(Items listed in a dataset)

== == ==

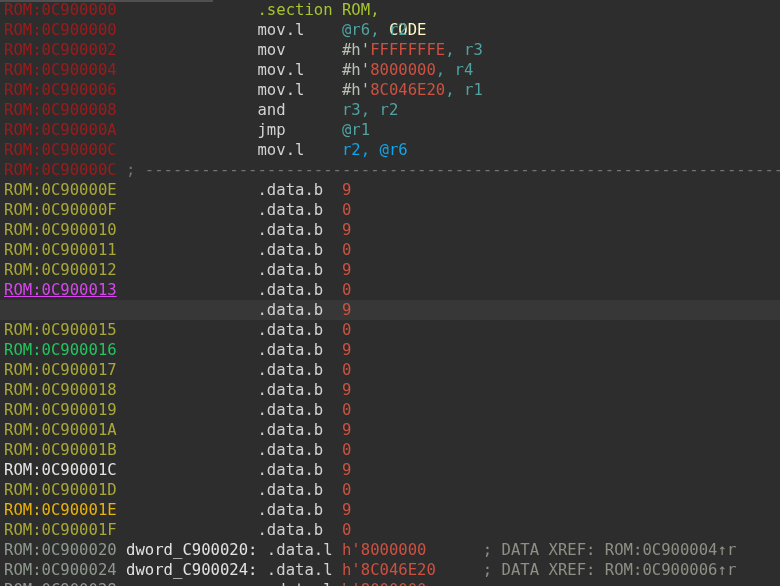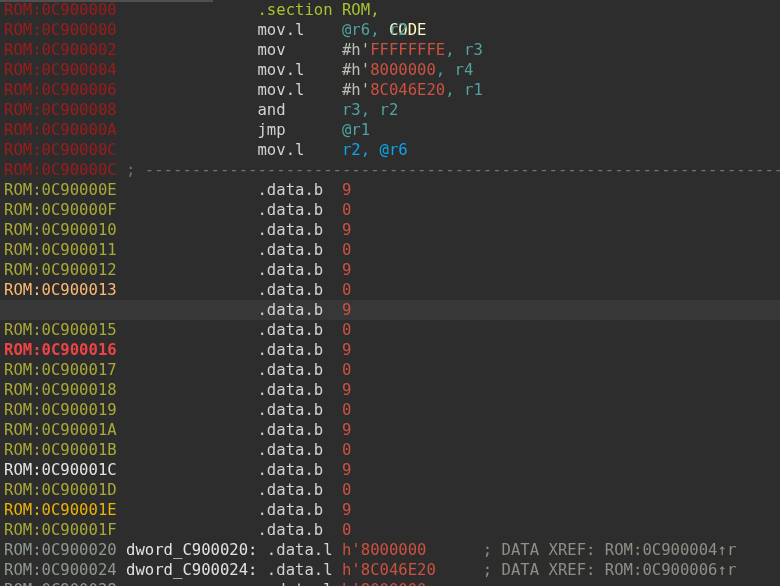--- a/index.html
+++ b/index.html
@@ -58,24 +58,24 @@
     <div class="line"><span class="seg" style="left: calc(0ch + 4px); color: rgb(158, 27, 27);">ROM:0C900006</span><span class="seg" style="left: calc(27ch + 4px); color: rgb(210, 210, 210);">mov.l</span><span class="seg" style="left: calc(36ch + 4px); color: rgb(184, 192, 180);">#h'</span><span class="seg" style="left: calc(39ch + 4px); color: rgb(205, 81, 64);">8C046E20</span><span class="seg" style="left: calc(47ch + 4px); color: rgb(79, 163, 160);">, r1</span></div>
     <div class="line"><span class="seg" style="left: calc(0ch + 4px); color: rgb(158, 27, 27);">ROM:0C900008</span><span class="seg" style="left: calc(27ch + 4px); color: rgb(210, 210, 210);">and</span><span class="seg" style="left: calc(36ch + 4px); color: rgb(79, 163, 160);">r3, r2</span></div>
     <div class="line"><span class="seg" style="left: calc(0ch + 4px); color: rgb(158, 27, 27);">ROM:0C90000A</span><span class="seg" style="left: calc(27ch + 4px); color: rgb(210, 210, 210);">jmp</span><span class="seg" style="left: calc(36ch + 4px); color: rgb(79, 163, 160);">@r1</span></div>
     <div class="line"><span class="seg" style="left: calc(0ch + 4px); color: rgb(158, 27, 27);">ROM:0C90000C</span><span class="seg" style="left: calc(27ch + 4px); color: rgb(210, 210, 210);">mov.l</span><span class="seg" style="left: calc(36ch + 4px); color: #0ea5e9;">r2, @r6</span></div>
     <div class="line"><span class="seg" style="left: calc(0ch + 4px); color: rgb(158, 27, 27);">ROM:0C90000C</span><span class="seg" style="left: calc(13ch + 4px); color: rgb(116, 116, 110);">; --------------------------------------------------------------------</span></div>
     <div class="line"><span class="seg" style="left: calc(0ch + 4px); color: rgb(169, 169, 55);">ROM:0C90000E</span><span class="seg" style="left: calc(27ch + 4px); color: rgb(210, 210, 210);">.data.b</span><span class="seg" style="left: calc(36ch + 4px); color: rgb(205, 81, 64);">9</span></div>
     <div class="line"><span class="seg" style="left: calc(0ch + 4px); color: rgb(169, 169, 55);">ROM:0C90000F</span><span class="seg" style="left: calc(27ch + 4px); color: rgb(210, 210, 210);">.data.b</span><span class="seg" style="left: calc(36ch + 4px); color: rgb(205, 81, 64);">0</span></div>
     <div class="line"><span class="seg" style="left: calc(0ch + 4px); color: rgb(169, 169, 55);">ROM:0C900010</span><span class="seg" style="left: calc(27ch + 4px); color: rgb(210, 210, 210);">.data.b</span><span class="seg" style="left: calc(36ch + 4px); color: rgb(205, 81, 64);">9</span></div>
     <div class="line"><span class="seg" style="left: calc(0ch + 4px); color: rgb(169, 169, 55);">ROM:0C900011</span><span class="seg" style="left: calc(27ch + 4px); color: rgb(210, 210, 210);">.data.b</span><span class="seg" style="left: calc(36ch + 4px); color: rgb(205, 81, 64);">0</span></div>
     <div class="line"><span class="seg" style="left: calc(0ch + 4px); color: rgb(169, 169, 55);">ROM:0C900012</span><span class="seg" style="left: calc(27ch + 4px); color: rgb(210, 210, 210);">.data.b</span><span class="seg" style="left: calc(36ch + 4px); color: rgb(205, 81, 64);">9</span></div>
-    <div class="line"><span class="seg" style="left: calc(0ch + 4px); color: #fdba74;">ROM:0C900013</span><span class="seg" style="left: calc(27ch + 4px); color: rgb(210, 210, 210);">.data.b</span><span class="seg" style="left: calc(36ch + 4px); color: rgb(205, 81, 64);">0</span></div>
+    <div class="line"><span class="seg" style="left: calc(0ch + 4px); color: #d946ef; text-decoration: underline;">ROM:0C900013</span><span class="seg" style="left: calc(27ch + 4px); color: rgb(210, 210, 210);">.data.b</span><span class="seg" style="left: calc(36ch + 4px); color: rgb(205, 81, 64);">0</span></div>
     <div class="line current" style="background: rgb(55, 55, 55);"><span class="seg" style="left: calc(27ch + 4px); color: rgb(210, 210, 210);">.data.b</span><span class="seg" style="left: calc(36ch + 4px); color: rgb(205, 81, 64);">9</span></div>
     <div class="line"><span class="seg" style="left: calc(0ch + 4px); color: rgb(169, 169, 55);">ROM:0C900015</span><span class="seg" style="left: calc(27ch + 4px); color: rgb(210, 210, 210);">.data.b</span><span class="seg" style="left: calc(36ch + 4px); color: rgb(205, 81, 64);">0</span></div>
-    <div class="line"><span class="seg" style="left: calc(0ch + 4px); color: #ef4444; font-weight: bold;">ROM:0C900016</span><span class="seg" style="left: calc(27ch + 4px); color: rgb(210, 210, 210);">.data.b</span><span class="seg" style="left: calc(36ch + 4px); color: rgb(205, 81, 64);">9</span></div>
+    <div class="line"><span class="seg" style="left: calc(0ch + 4px); color: #22c55e;">ROM:0C900016</span><span class="seg" style="left: calc(27ch + 4px); color: rgb(210, 210, 210);">.data.b</span><span class="seg" style="left: calc(36ch + 4px); color: rgb(205, 81, 64);">9</span></div>
     <div class="line"><span class="seg" style="left: calc(0ch + 4px); color: rgb(169, 169, 55); text-align: right;">ROM:0C900017</span><span class="seg" style="left: calc(27ch + 4px); color: rgb(210, 210, 210);">.data.b</span><span class="seg" style="left: calc(36ch + 4px); color: rgb(205, 81, 64);">0</span></div>
     <div class="line"><span class="seg" style="left: calc(0ch + 4px); color: rgb(169, 169, 55);">ROM:0C900018</span><span class="seg" style="left: calc(27ch + 4px); color: rgb(210, 210, 210);">.data.b</span><span class="seg" style="left: calc(36ch + 4px); color: rgb(205, 81, 64);">9</span></div>
     <div class="line"><span class="seg" style="left: calc(0ch + 4px); color: rgb(169, 169, 55);">ROM:0C900019</span><span class="seg" style="left: calc(27ch + 4px); color: rgb(210, 210, 210);">.data.b</span><span class="seg" style="left: calc(36ch + 4px); color: rgb(205, 81, 64);">0</span></div>
     <div class="line"><span class="seg" style="left: calc(0ch + 4px); color: rgb(169, 169, 55);">ROM:0C90001A</span><span class="seg" style="left: calc(27ch + 4px); color: rgb(210, 210, 210);">.data.b</span><span class="seg" style="left: calc(36ch + 4px); color: rgb(205, 81, 64);">9</span></div>
     <div class="line"><span class="seg" style="left: calc(0ch + 4px); color: rgb(169, 169, 55);">ROM:0C90001B</span><span class="seg" style="left: calc(27ch + 4px); color: rgb(210, 210, 210);">.data.b</span><span class="seg" style="left: calc(36ch + 4px); color: rgb(205, 81, 64);">0</span></div>
     <div class="line"><span class="seg" style="left: calc(0ch + 4px); color: #e5e5e5;">ROM:0C90001C</span><span class="seg" style="left: calc(27ch + 4px); color: rgb(210, 210, 210);">.data.b</span><span class="seg" style="left: calc(36ch + 4px); color: rgb(205, 81, 64);">9</span></div>
     <div class="line"><span class="seg" style="left: calc(0ch + 4px); color: rgb(169, 169, 55);">ROM:0C90001D</span><span class="seg" style="left: calc(27ch + 4px); color: rgb(210, 210, 210);">.data.b</span><span class="seg" style="left: calc(36ch + 4px); color: rgb(205, 81, 64);">0</span></div>
     <div class="line"><span class="seg" style="left: calc(0ch + 4px); color: #eab308;">ROM:0C90001E</span><span class="seg" style="left: calc(27ch + 4px); color: rgb(210, 210, 210);">.data.b</span><span class="seg" style="left: calc(36ch + 4px); color: rgb(205, 81, 64);">9</span></div>
     <div class="line"><span class="seg" style="left: calc(0ch + 4px); color: rgb(169, 169, 55);">ROM:0C90001F</span><span class="seg" style="left: calc(27ch + 4px); color: rgb(210, 210, 210);">.data.b</span><span class="seg" style="left: calc(36ch + 4px); color: rgb(205, 81, 64);">0</span></div>
     <div class="line"><span class="seg" style="left: calc(0ch + 4px); color: rgb(143, 153, 143);">ROM:0C900020</span><span class="seg" style="left: calc(13ch + 4px); color: rgb(226, 226, 226);">dword_C900020:</span><span class="seg" style="left: calc(28ch + 4px); color: rgb(210, 210, 210);">.data.l</span><span class="seg" style="left: calc(36ch + 4px); color: rgb(205, 81, 64);">h'8000000</span><span class="seg" style="left: calc(51ch + 4px); color: rgb(143, 143, 134);">; DATA XREF: ROM:0C900004↑r</span></div>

== == ==

What needs to be done – Lines containing the word "text" are to be pulled from the records and copied.

Exercise output –
+    <div class="line"><span class="seg" style="left: calc(0ch + 4px); color: #d946ef; text-decoration: underline;">ROM:0C900013</span><span class="seg" style="left: calc(27ch + 4px); color: rgb(210, 210, 210);">.data.b</span><span class="seg" style="left: calc(36ch + 4px); color: rgb(205, 81, 64);">0</span></div>
     <div class="line"><span class="seg" style="left: calc(0ch + 4px); color: rgb(169, 169, 55); text-align: right;">ROM:0C900017</span><span class="seg" style="left: calc(27ch + 4px); color: rgb(210, 210, 210);">.data.b</span><span class="seg" style="left: calc(36ch + 4px); color: rgb(205, 81, 64);">0</span></div>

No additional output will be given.